No me gusta la nieve. La nieve significa frío, problemas en las carreteras, calles sucias cuando el manto blanco se convierte en negro por arte y gracia de la polución, niños y niñas insoportables porque la nieve les altera el carácter, charcos, patinazos, heladas. Sé que estoy sola en mi odio contra la nieve, pero qué le vamos a hacer. Mi padre olía la nieve. Yo la intuyo, y puedo decir el día anterior si al día siguiente va a nevar o no solo con mirar al cielo (aún así, hoy me han sorprendido los tejados blancos). No me gusta la nieve. La nieve altera el orden, y yo soy de piñón fijo y rutinas de acero.

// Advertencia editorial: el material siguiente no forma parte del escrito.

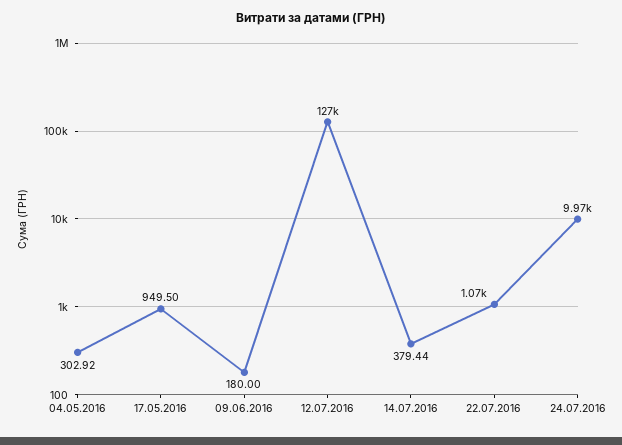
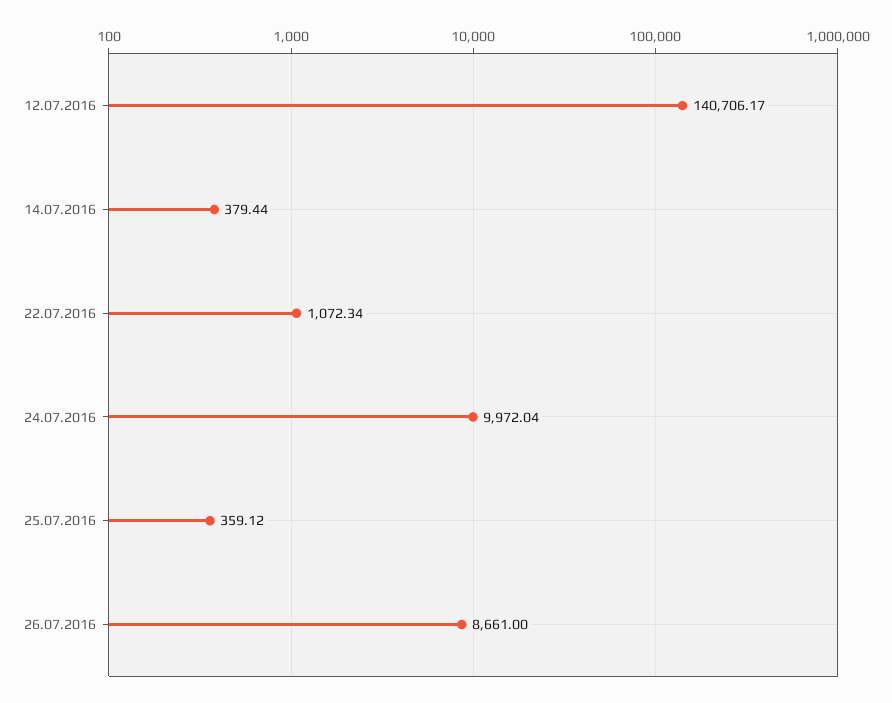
04.05.2016: 302.92 -> none
17.05.2016: 949.5 -> none
09.06.2016: 180 -> none
12.07.2016: 127000 -> 140706.17
25.07.2016: none -> 359.12
26.07.2016: none -> 8661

Pero me gustan los días en los que nieva. Las nubes dejan paso al sol a intervalos más o menos largos, y es un sol que alumbra más por el contraste con las nubes que lo rodean y el blanco del suelo. Hace frío, pero es un frío limpio, de los que cura los catarros (o eso dice mi madre), un frío que aclara ideas. Año de nieves año de bienes, dice el refrán; yo digo que año de buen verano, porque si no nieva en invierno lo hará en primavera, y volverá a pasarnos como este año en el que el verano ha llegado en septiembre.

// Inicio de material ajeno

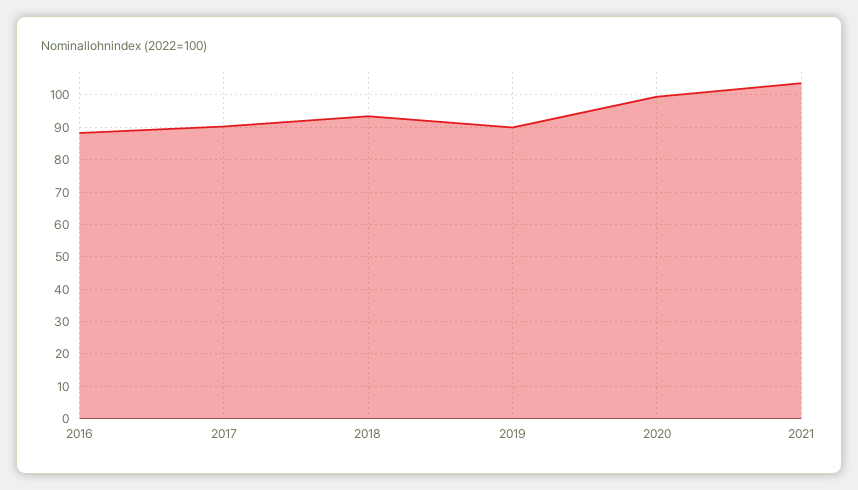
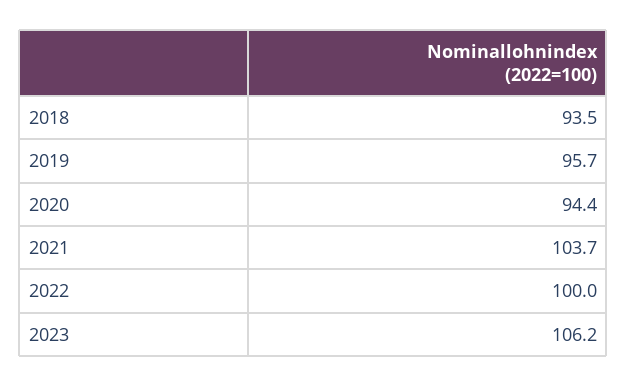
2016: 88 -> none
2017: 90 -> none
2019: 90 -> 95.7
2020: 100 -> 94.4
2022: none -> 100
2023: none -> 106.2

No me gusta la nieve, pero me gusta el cielo de nieve. Me gusta que un niño venga y me diga que es la primera vez que ve nevar (es del sur y el año pasado no cayó ni un copo). Me gusta ver a críos jugando a cazar copos con la lengua. La nieve es para los niños y las niñas, y yo hace tiempo que dejé de serlo (bueno, depende en qué sentido). No me gusta la nieve. Por suerte, al clima de Vitoria le trae al pairo lo que yo opine y aquí nieva cuando toca. Porque si no me hacen caso las criaturitas de cinco años, de qué me va a escuchar la nube que surcan el cielo.

2015


Empieza el año, y ya empieza mal. Lo que ha pasado en Francia nos ha hecho salir de las festividades y volver a la realidad de la vida de golpe y porrazo, sin medias tintas, como aquel que quita el esparadrapo de la herida de un tirón y sin avisar. Siempre empezamos enero con la esperanza de que el año que empieza vaya a ser mejor que el anterior, pero la vida pronto nos pone en nuestro sitio. Que nosotros y nosotras hayamos puesto una fecha en el calendario para que todo empiece de cero no significa que el Mundo nos vaya a hacer caso. Uno de enero o trece de abril, la vida sigue. Y la vida es muy perra.

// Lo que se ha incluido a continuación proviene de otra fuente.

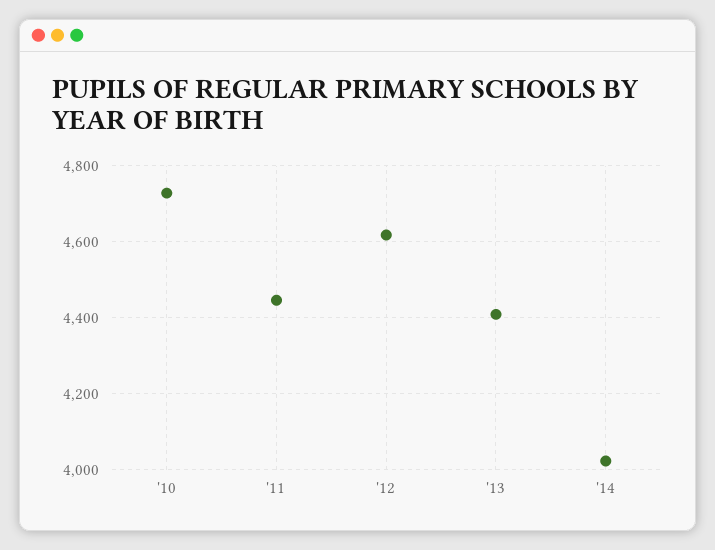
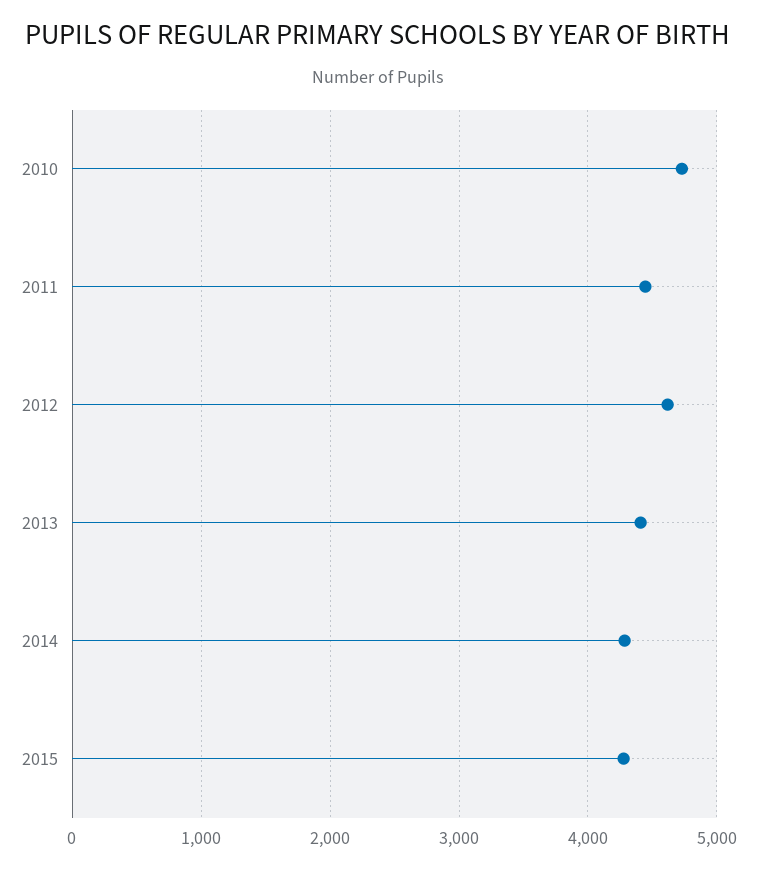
'14: 4020 -> 4300
2015: none -> 4300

Yo he empezado el año optimista. Lo empecé en el extranjero, viendo las doce en una pantalla gigante con la puerta de Brandemburgo de fondo (en la pantalla del pub del hotel, se entiende; hacía demasiado frío y me daba una pereza inmensa aventurarme entre el millón de personas que abarrotaban la puerta). He empezado el año conociendo gente estupenda, haciendo lo que puede que sean amistades nuevas si mantenemos el contacto y la ilusión por conocernos; he empezado con ganas de viajar, de conocer mundo, de ver por fin en vivo esos sitios que solo veo en fotografías y que están en mi interminable lista de "sitios por visitar antes de morir" (porque después iba a ser más difícil). En resumen, he empezado bien el año. Yo. Porque el mundo parece que se ha descarrilado un poco de la vía de la fraternidad y la armonía y nos va a costar volver al camino. Espero que no sea mucho. Espero que sea un caso aislado. Espero que para cuando acabe el mes todos y todas volvamos a ser lo más felices posible en la tranquilidad de nuestra vida común y corriente. Espero.

Feliz año a todos y a todas. Urte berri on.